O ajuizamento da reclamação enseja a análise dos requisitos de admissibilidade e, posteriormente, do mérito –


qual seja, a eventual usurpação da competência do Tribunal para a qual direcionada. Nesse sentido, ante a
inexistência dos elementos aptos a ensejar a admissibilidade da reclamação, esta pode ser liminarmente rejeitada,
sendo, pois, extinta sem resolução do mérito (art. 487).
Por outro lado, prosseguindo-se à análise do mérito, o pedido pode ser deferido – a fim de reconhecer a
usurpação da competência e a aplicação equivocada do precedente – ou indeferido, com a simples manutenção da
decisão reclamada. A decisão de indeferimento possui natureza meramente declaratória.

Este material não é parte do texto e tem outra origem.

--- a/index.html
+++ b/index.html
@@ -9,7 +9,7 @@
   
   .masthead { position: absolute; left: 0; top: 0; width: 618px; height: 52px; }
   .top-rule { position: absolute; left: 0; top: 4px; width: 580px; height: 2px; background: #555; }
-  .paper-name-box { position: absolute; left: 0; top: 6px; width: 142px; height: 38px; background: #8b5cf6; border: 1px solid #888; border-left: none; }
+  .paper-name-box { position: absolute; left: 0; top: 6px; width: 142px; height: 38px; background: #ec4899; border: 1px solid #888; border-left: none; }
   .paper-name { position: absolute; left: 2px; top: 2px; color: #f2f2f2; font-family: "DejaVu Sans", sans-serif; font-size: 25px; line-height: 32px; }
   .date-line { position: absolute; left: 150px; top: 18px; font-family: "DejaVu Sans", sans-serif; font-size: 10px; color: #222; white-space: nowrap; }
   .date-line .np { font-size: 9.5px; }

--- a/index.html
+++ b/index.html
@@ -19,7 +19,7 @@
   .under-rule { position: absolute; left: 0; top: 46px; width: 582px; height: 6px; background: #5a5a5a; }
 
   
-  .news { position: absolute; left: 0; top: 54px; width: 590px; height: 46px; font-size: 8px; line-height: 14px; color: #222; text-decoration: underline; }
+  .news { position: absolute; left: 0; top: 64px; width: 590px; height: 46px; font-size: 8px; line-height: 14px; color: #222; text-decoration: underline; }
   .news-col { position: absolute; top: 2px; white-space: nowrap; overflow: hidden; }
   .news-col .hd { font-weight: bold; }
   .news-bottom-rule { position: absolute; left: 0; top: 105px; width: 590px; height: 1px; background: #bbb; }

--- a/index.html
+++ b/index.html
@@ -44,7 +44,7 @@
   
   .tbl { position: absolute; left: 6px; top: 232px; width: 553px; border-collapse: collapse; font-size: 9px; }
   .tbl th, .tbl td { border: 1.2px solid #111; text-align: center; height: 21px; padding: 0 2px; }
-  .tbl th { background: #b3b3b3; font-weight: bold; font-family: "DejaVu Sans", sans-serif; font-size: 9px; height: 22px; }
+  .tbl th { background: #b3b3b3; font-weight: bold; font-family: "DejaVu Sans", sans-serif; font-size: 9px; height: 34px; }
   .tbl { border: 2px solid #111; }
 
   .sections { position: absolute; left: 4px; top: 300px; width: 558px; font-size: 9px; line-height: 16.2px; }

No entanto, merece destaque a decisão pela procedência do pedido formulado na reclamação. Ao acolher a
reclamação, por conseguinte, cassa-se a decisão reclamada que usurpou a competência do respectivo tribunal ou,
ainda, determina de pronto nova solução à controvérsia instaurada por meio da aplicação correta de entendimento já
manifestado, conforme leciona o art. 992, CPC .16

Na reclamação para preservar a competência do tribunal, é possível, ainda, haver avocação dos autos pelo
Tribunal. Não parece, contudo, que a avocação seja possível na reclamação que visa a garantir a autoridade de
decisão proferida pelo tribunal, eis que configuraria justamente um meio de usurpação.
8.RECURSOS

A decisão proferida em sede de reclamação, por vezes, não é definitiva. Em quaisquer hipóteses, cabe a
oposição de embargos de declaração, o que não revela novidade significativa no contexto do estudo processual
pátrio. Das decisões unipessoais do relator que resolvem monocraticamente a reclamação cabe agravo interno para
que a ação seja apreciada pelo órgão colegiado competente.

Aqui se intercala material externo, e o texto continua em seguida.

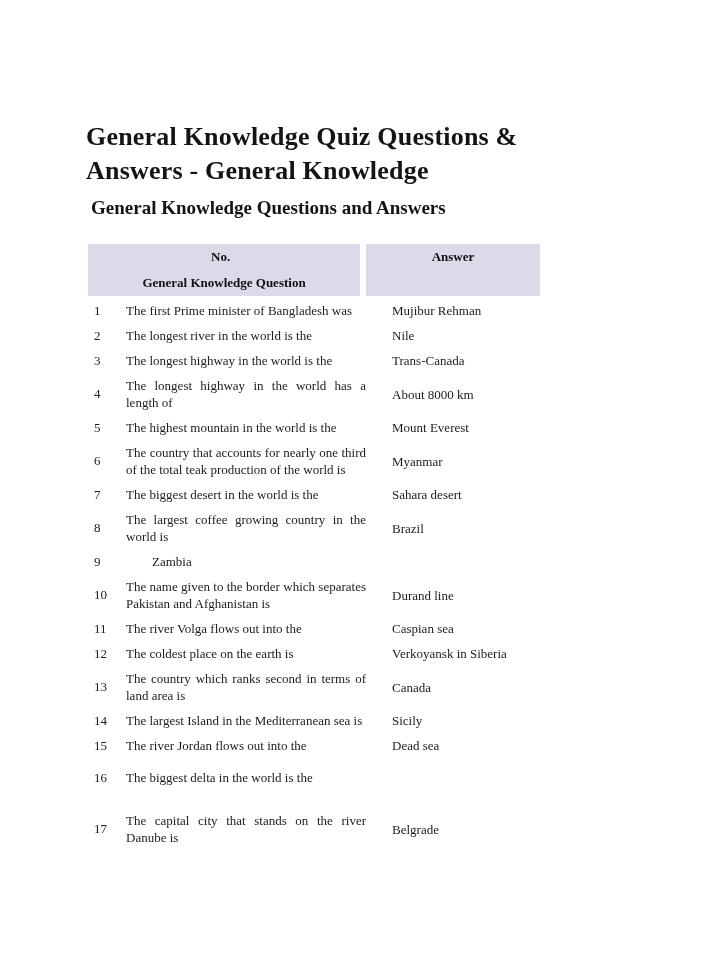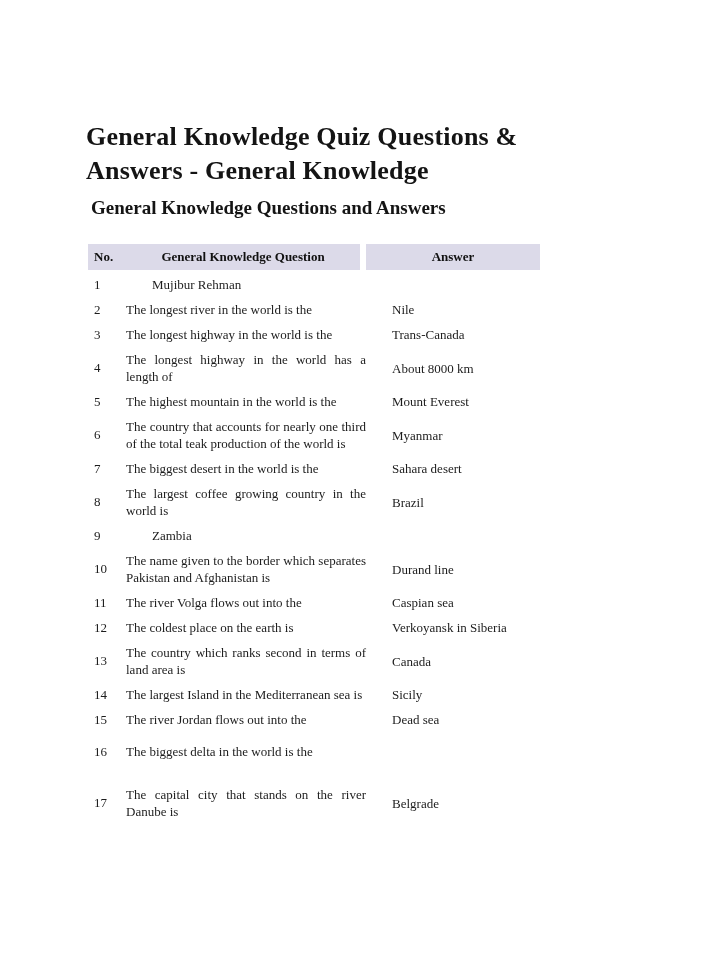--- a/index.html
+++ b/index.html
@@ -49,6 +49,7 @@
     width: 272px;
     display: flex;
     align-items: center;
+    flex-direction: column;
   }
   .th-answer {
     width: 174px;

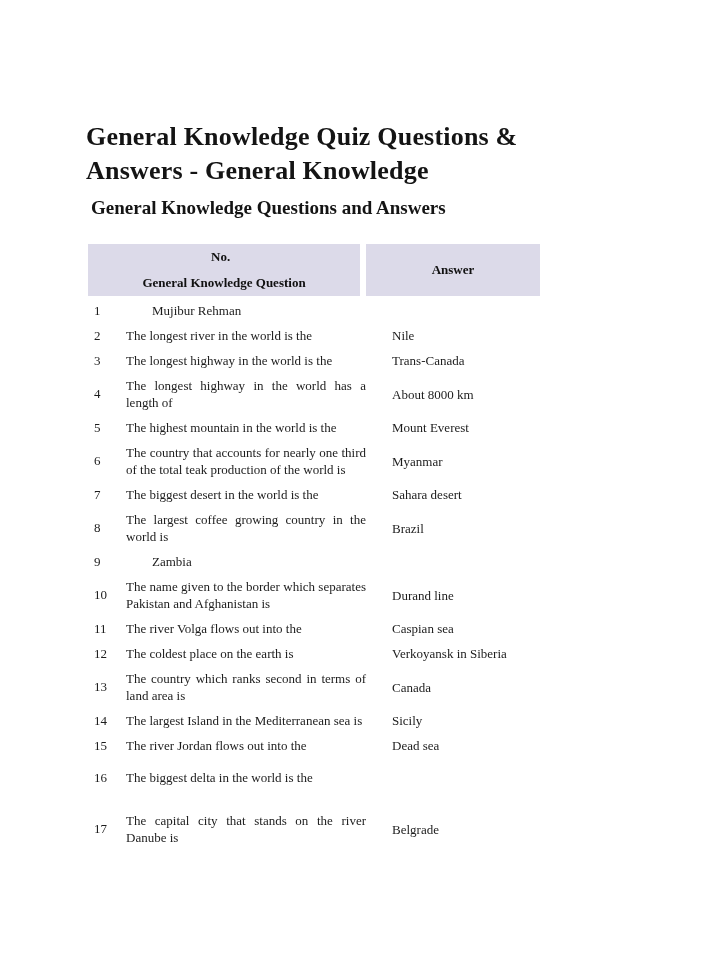--- a/index.html
+++ b/index.html
@@ -55,7 +55,6 @@
     width: 174px;
     margin-left: 6px;
     display: flex;
-    align-items: center;
     justify-content: center;
   }
   .th-cell {

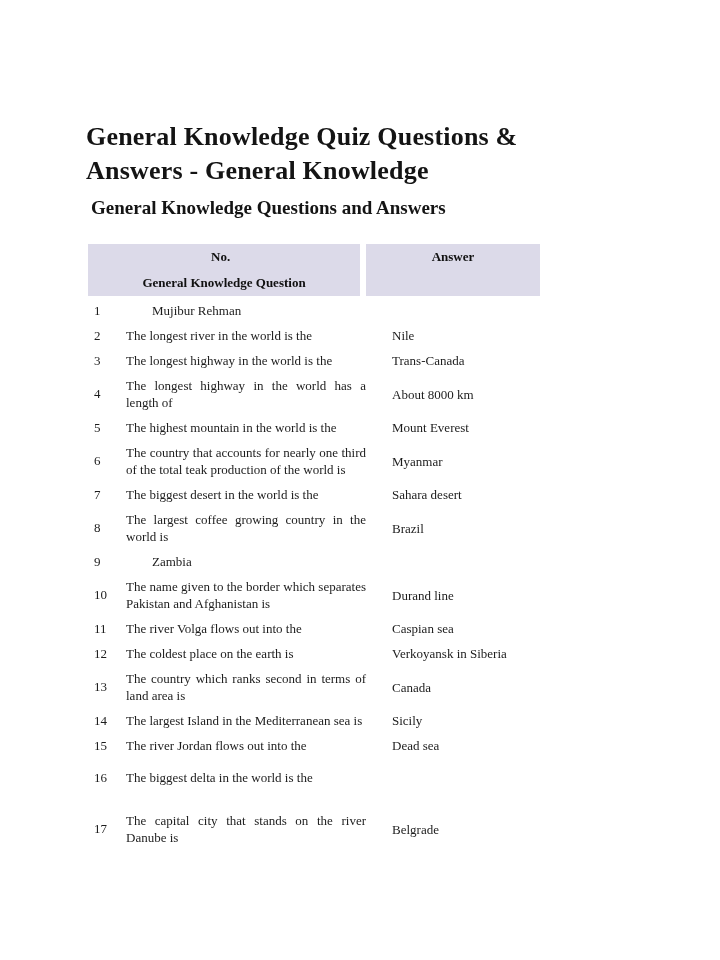--- a/index.html
+++ b/index.html
@@ -129,6 +129,7 @@
     <div class="rows" id="rows">
         <div class="row">
           <div class="cell-no">1</div>
+          <div class="cell-q">The first Prime minister of Bangladesh was</div>
           <div class="cell-a">Mujibur Rehman</div>
         </div>
         <div class="row">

Em se tratando de ação originária dos tribunais, da decisão não caberá a interposição de apelação ou agravo de
instrumento. No entanto, quando a reclamação for julgada por Tribunal de segunda instância, admite-se a
interposição de recurso especial ou recurso extraordinário, a depender da violação suscitada.

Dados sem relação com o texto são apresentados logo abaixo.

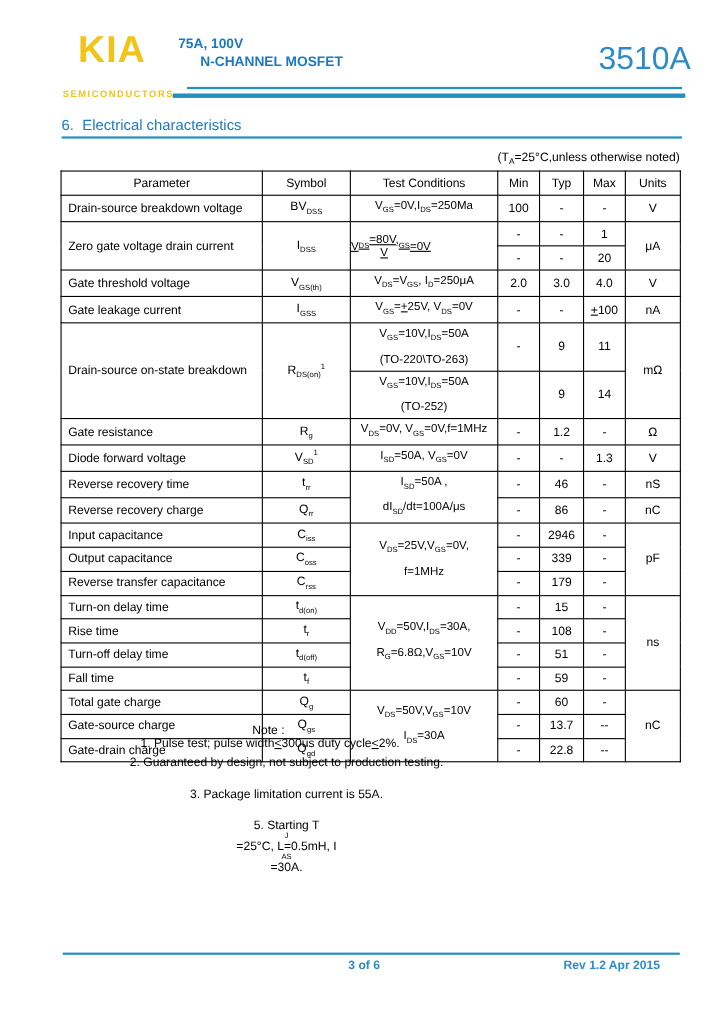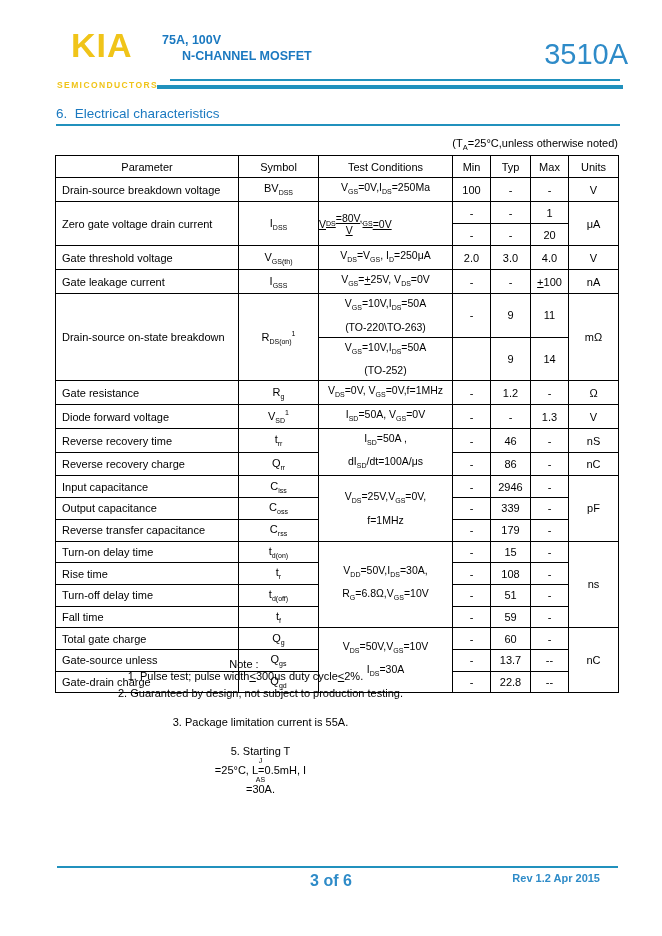--- a/index.html
+++ b/index.html
@@ -260,7 +260,7 @@
       <td rowspan="3">nC</td>
     </tr>
     <tr>
-      <td class="param">Gate-source unless</td>
+      <td class="param">Gate-source charge</td>
       <td>Q<sub>gs</sub></td>
       <td>-</td>
       <td>13.7</td>

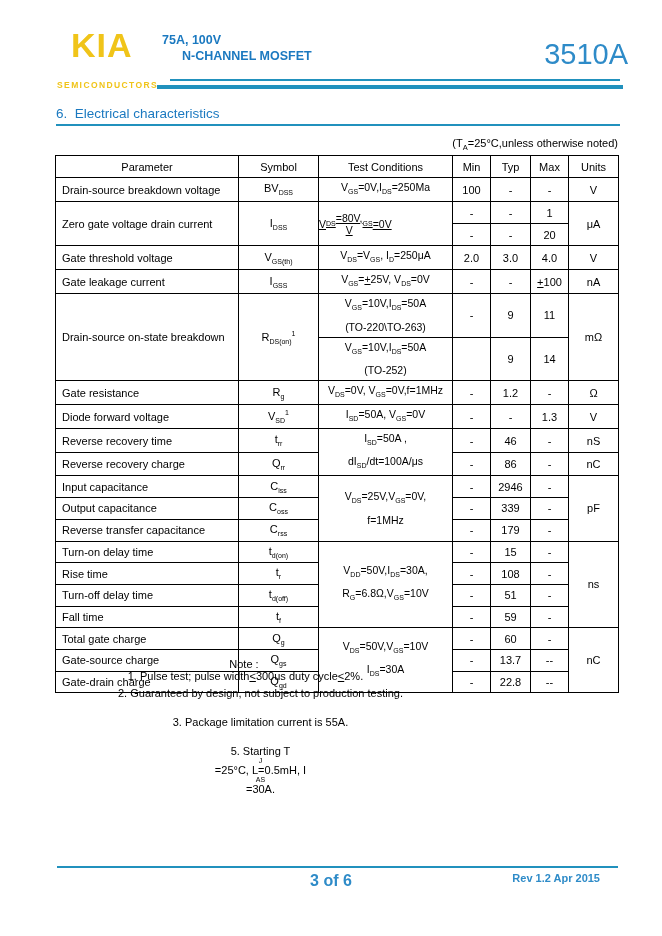--- a/index.html
+++ b/index.html
@@ -49,7 +49,7 @@
   .notes sub{font-size:7px;}
   
   .f-rule{position:absolute;left:57px;top:866px;width:561px;height:2px;background:var(--accent-teal);}
-  .f-page{position:absolute;left:0;top:872px;width:662px;text-align:center;font-size:16px;font-weight:bold;color:var(--part-blue);}
+  .f-page{position:absolute;left:0;top:872px;width:662px;text-align:center;font-size:11px;font-weight:bold;color:var(--part-blue);}
   .f-rev{position:absolute;right:62px;top:872px;font-size:11px;font-weight:bold;color:var(--part-blue);}
 </style>
 </head>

Interessante tema é quanto ao cabimento de embargos de divergência contra os acórdãos de reclamação
proferidos pelo Superior Tribunal de Justiça e pelo Supremo Tribunal Federal. Mediante a revogação do art. 1.043,
IV, CPC, pela Lei nº 13.256/16, não se afigura possível a oposição de embargos de divergência do acórdão prolatado
por órgão fracionário no julgamento da reclamação.